What to look for in a certification body
Three things separate a good fit from a frustrating one: the support level, sector understanding, and pricing you can read without a decoder ring.
Support level. Be honest about how much help you need. If your “IT department” is you and a contractor you call when the printer dies, a body that only marks submissions will leave you guessing. If you’ve got a capable in-house person, paying for heavy support is money you didn’t need to spend. Match the package to your reality, not to your nerves.
Sector experience. A certification body that regularly works with businesses your size and shape will spot the things that catch out a dental practice, a small architecture firm or a 12-person agency. They’ve seen your edge cases before. You don’t need a sector specialist, but a body that draws a blank when you describe your setup is a small warning sign.
Price transparency. This is where the differences bite. A clear quote tells you exactly what you’re paying for: the assessment, any support, what happens if you fail a question and need to resubmit, and whether Cyber Essentials Plus is priced separately. A vague “from £X” with no detail about resubmissions or support hours is the kind of thing you only understand once the invoice lands. For a fuller breakdown of the numbers involved, see our guide to Cyber Essentials cost.
The questions to ask before you commit
A few specific questions will tell you more about a certification body than any amount of marketing copy.
Before you pay anyone, ask:
- What happens if I fail a question? Some bodies give you a window to fix the issue and resubmit at no extra cost. Others charge for a fresh attempt. This matters more than almost anything else, because first-time passes aren’t guaranteed.
- What exactly is in the support package? Get it in writing. “Support” can mean a self-serve portal or a named person who reviews your draft. The gap between those two is enormous.
- Can you do Cyber Essentials Plus as well? Plus adds a technical audit, and only some assessors are qualified to run it. If Plus is on your horizon, knowing now saves you switching providers later.
- How long does your support last? Certification lasts a year before you need to renew. A body that helps you this time and is still there next time is worth more than a one-off transaction.
- How quickly do you typically mark a submission? If you’ve got a contract or tender deadline, turnaround time is part of the decision, not an afterthought.
A quick sanity check
If a certification body can't give you a straight answer on resubmission costs and what's in their support package, that's useful information in itself. The bodies worth your money tend to be the ones happy to spell out exactly what you're buying.
Where this fits in getting certified
Choosing a certification body is one decision inside the wider job of getting ready, completing the self-assessment, and submitting it.

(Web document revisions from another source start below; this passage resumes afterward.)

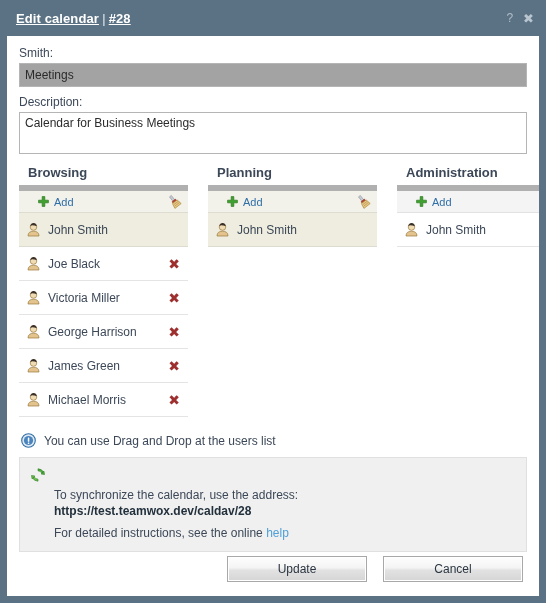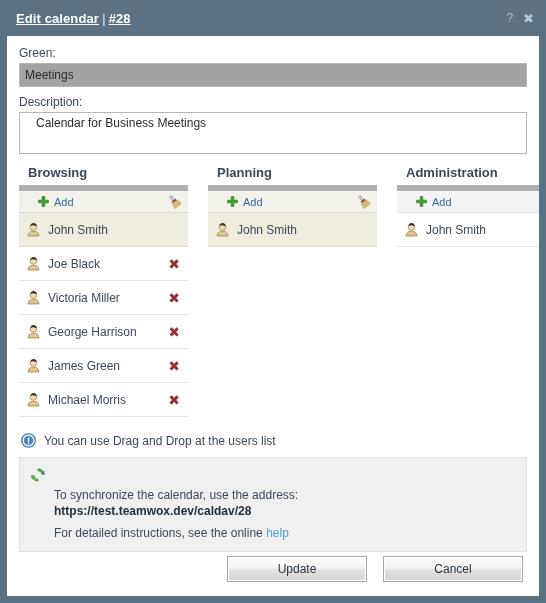--- a/index.html
+++ b/index.html
@@ -246,7 +246,7 @@
 
     <div id="content">
 
-      <div class="field-label">Green:</div>
+      <div class="field-label">Smith:</div>
       <input class="text-input" type="text" value="Meetings" style="">
 
       <div class="gap-8"></div>

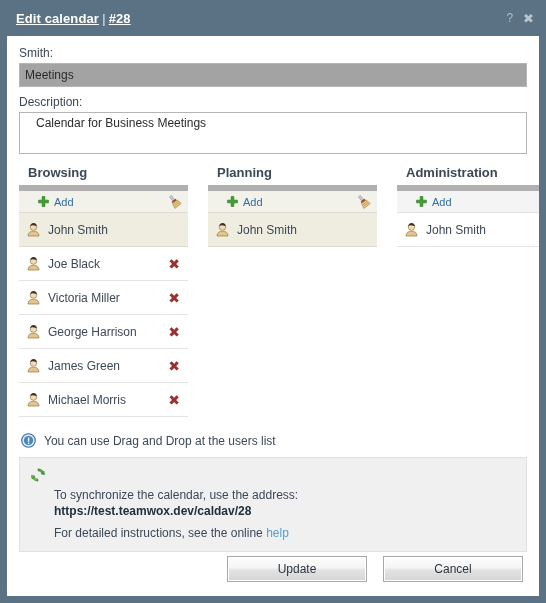--- a/index.html
+++ b/index.html
@@ -96,7 +96,7 @@
     width: 100%;
     height: 42px;
     border: 1px solid #b5b5b5;
-    padding: 3px 16px;
+    padding: 3px 5px;
     font-family: "Liberation Sans", sans-serif;
     font-size: 12px;
     color: #2b2b2b;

It’s worth doing the prep work before you pick a body, not after. Once you’ve looked honestly at your firewalls, your access controls, your software updates and the rest, you’ll have a far clearer sense of whether you need the supported route or can manage self-led. That, in turn, tells you which kind of body to approach. Our walkthrough on how to get Cyber Essentials certified covers that preparation step by step.

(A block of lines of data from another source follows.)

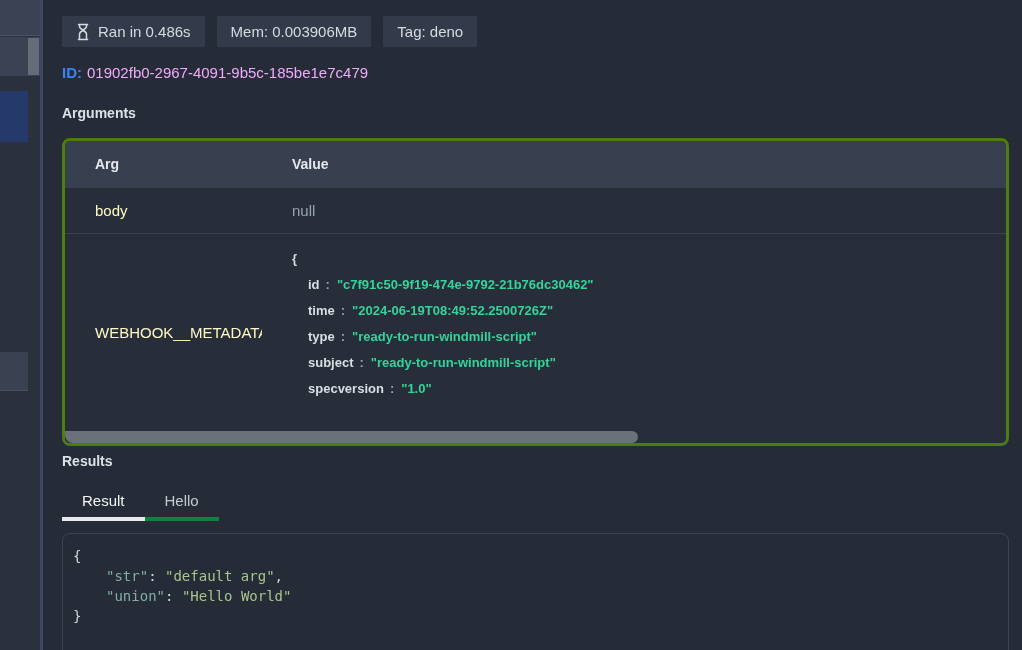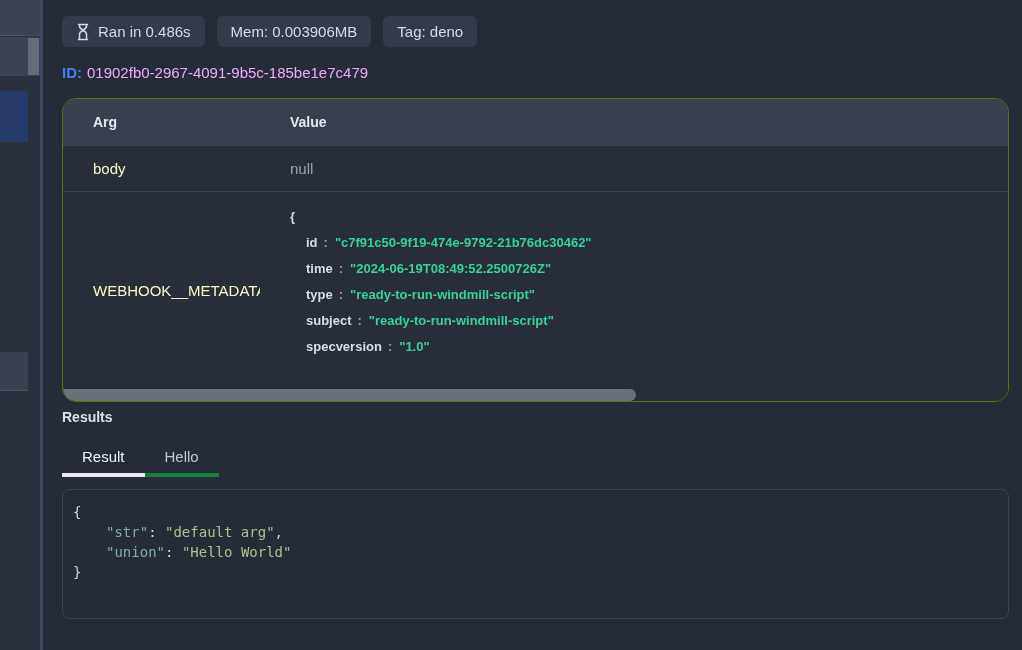--- a/index.html
+++ b/index.html
@@ -30,7 +30,7 @@
   .badge {
     display:flex; align-items:center; gap:8px;
     height:31px; padding:0 14px;
-    background:#333b4a; border-radius:6px;
+    background:#333b4a; border-radius:1px;
     color:#d6dae1; font-size:15px; white-space:nowrap;
   }
   .badge svg { display:block; }

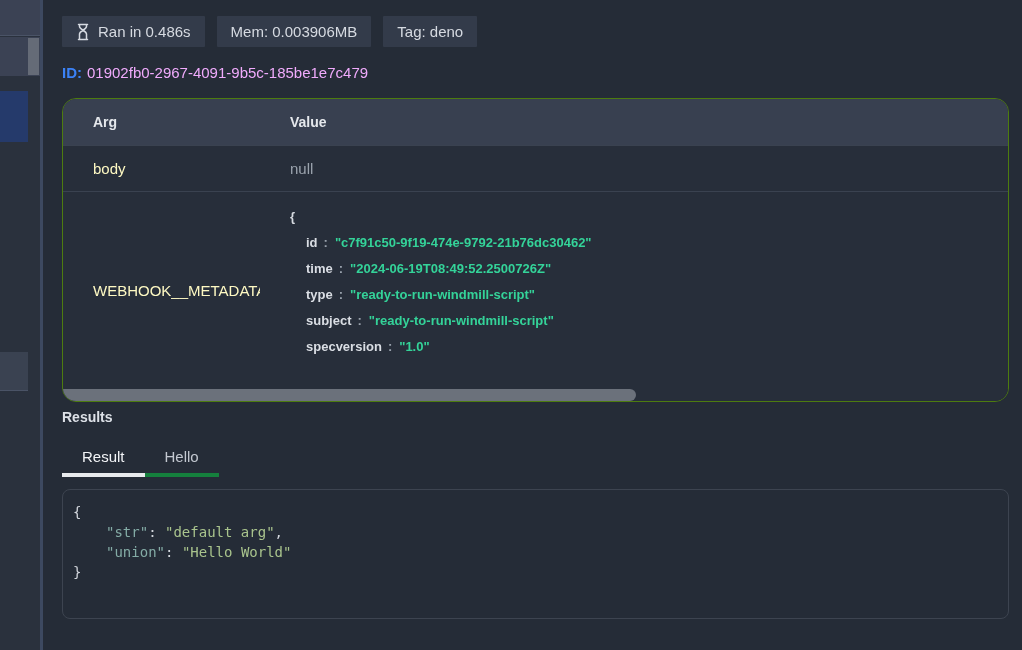--- a/index.html
+++ b/index.html
@@ -134,6 +134,7 @@
     <span class="id-label">ID:</span><span class="id-value">01902fb0-2967-4091-9b5c-185be1e7c479</span>
   </div>
 
+  <div class="section-title">Arguments</div>
 
   <div class="args-table">
     <div class="t-head">

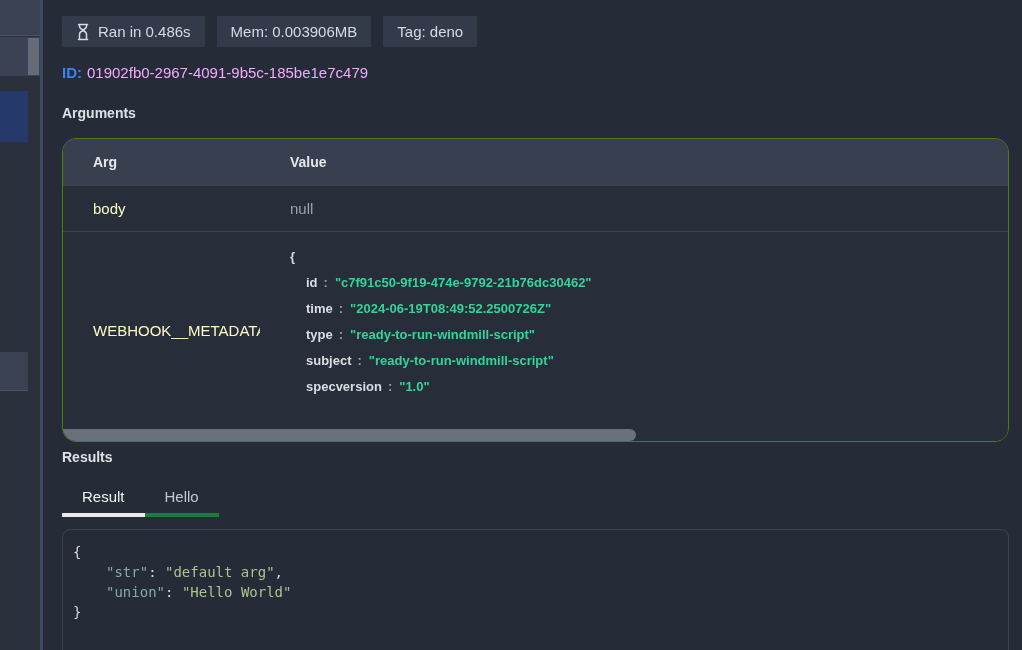--- a/index.html
+++ b/index.html
@@ -44,7 +44,7 @@
   
   .args-table {
     margin-top:17px; width:947px;
-    border:1px solid #4d7c0f; border-radius:14px;
+    border:3px solid #4d7c0f; border-radius:8px;
     overflow:hidden; background:#272e3a;
   }
   .t-head, .t-row { display:grid; grid-template-columns:197px 1fr; }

At SecurSentry we’re building tools to help UK small businesses get the underlying controls in place and stay on top of them year-round, the work that makes the certification itself the easy part. The scheme is deliberately designed so that a well-prepared small business can get certified without a security background. The certification body you choose should make that feel even more achievable, not less. Take your time, compare a few, and pick the one that answers your questions plainly.